Cerca de mí se sentaba una mujer joven vestida de negro. Tenía el cabello rubio y las mejillas rosadas. Advertí en uno de sus dedos un anillo con un gran diamante. Mientras el joven rabino hablaba en inglés, la muchacha se levantó el velo y se sonó con un pañuelito de encaje. Cuando el viejo rabbiner habló en alemán, la muchacha unió firmemente las manos y lloró. Cuando el cantor aulló «¡En el Paraíso descansa!», la muchacha sollozó con el mismo abandono con que sollozaban las mujeres judías en las viejas tierras de Europa. Se inclinó hacia delante como si fuera a desplomarse, reluciente de lágrimas el rostro. Me pregunté quién podía ser aquella mujer. En cuanto yo sabía, el doctor Walden no tenía parientes en Norteamérica. Recordé las palabras de Liebkind Bendel según las cuales seguramente se podría encontrar en algún lugar de Nueva York una verdadera admiradora del doctor Walden, capaz de quererle de veras. Hacía ya años que me había dado cuenta de que todo lo que alguien es capaz de inventar existe ya, en algún sitio.

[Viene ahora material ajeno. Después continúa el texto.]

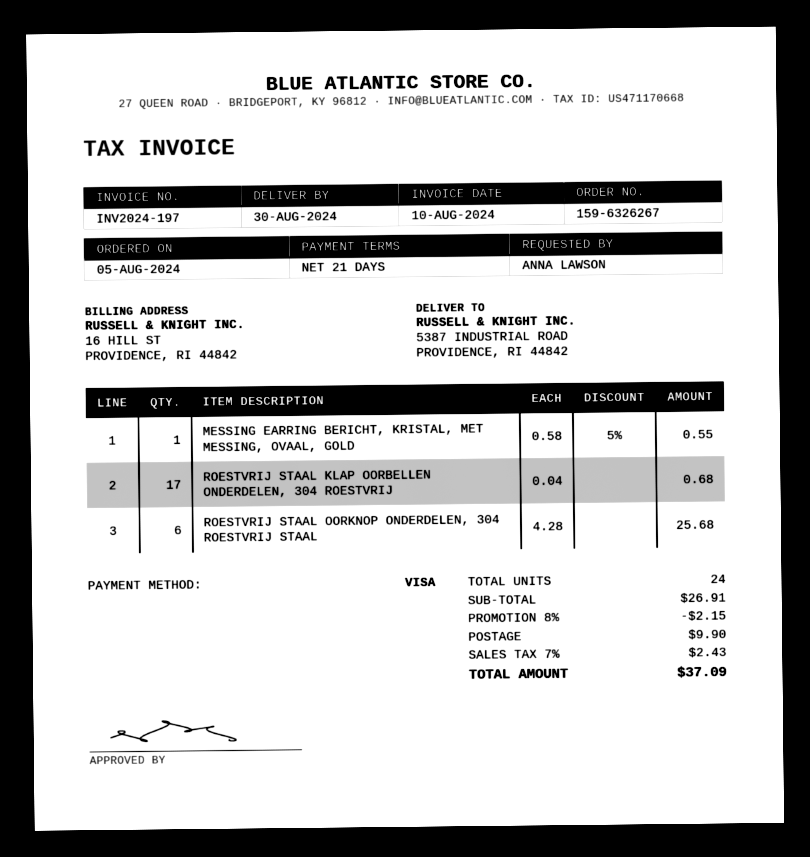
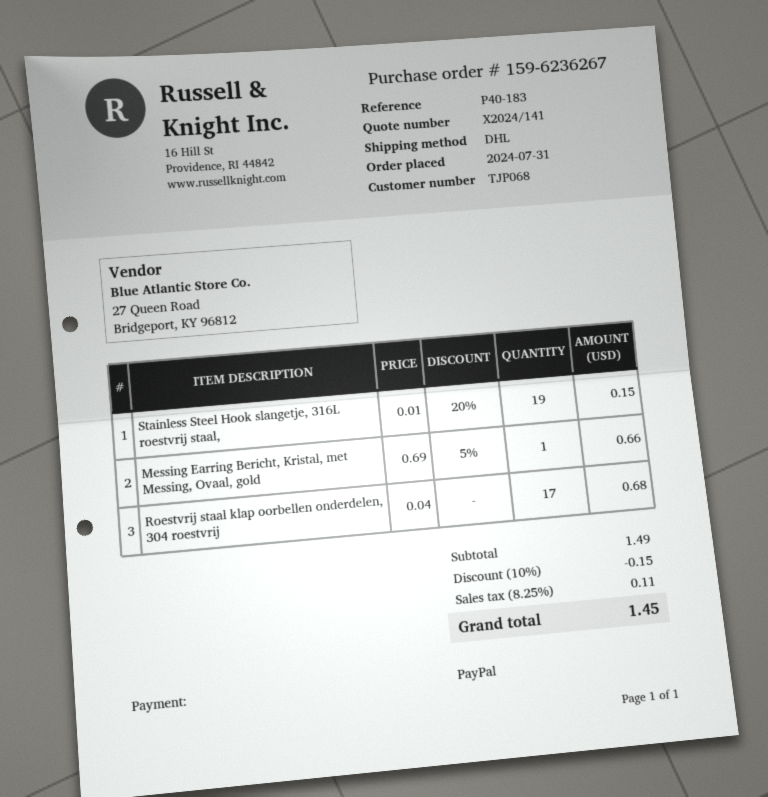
order number: 159-6326267 -> 159-6236267
order date: 2024-08-05 -> 2024-07-31
payment method: Visa -> PayPal
MESSING EARRING BERICHT, KRISTAL, MET MESSING, OVAAL, GOLD: 1 x 0.58 - 5% = 0.55 -> 1 x 0.69 - 5% = 0.66
ROESTVRIJ STAAL OORKNOP ONDERDELEN, 304 ROESTVRIJ STAAL: 6 x 4.28 = 25.68 -> none
Stainless Steel Hook slangetje, 316L roestvrij staal,: none -> 19 x 0.01 - 20% = 0.15
subtotal: 26.91 -> 1.49
discount: 8% = 2.15 -> 10% = 0.15
shipping: 9.90 -> none
tax: 7% = 2.43 -> 8.25% = 0.11
total: 37.09 -> 1.45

Después todos nos levantamos y desfilamos ante el féretro. Ante mí vi al profesor Albert Einstein, con aspecto exactamente igual que el que presentaba en las fotografías, levemente encorvada la espalda, largo el cabello. Se detuvo unos instantes, murmurando unas palabras de despedida. Luego vi por unos brevísimos instantes al doctor Walden. Los de la funeraria lo habían maquillado. Su cabeza reposaba en una almohada de seda, el rostro estaba rígido como la cera, impecablemente afeitado, con las puntas del mostacho retorcidas y los párpados, en su punto de unión exterior, tenían una expresión sonriente que parecía expresar: «Bueno, ja, mi vida ha sido una gran broma desde el principio hasta el fin».
(Traducido del yiddish al inglés por el autor y Dorothea Straus).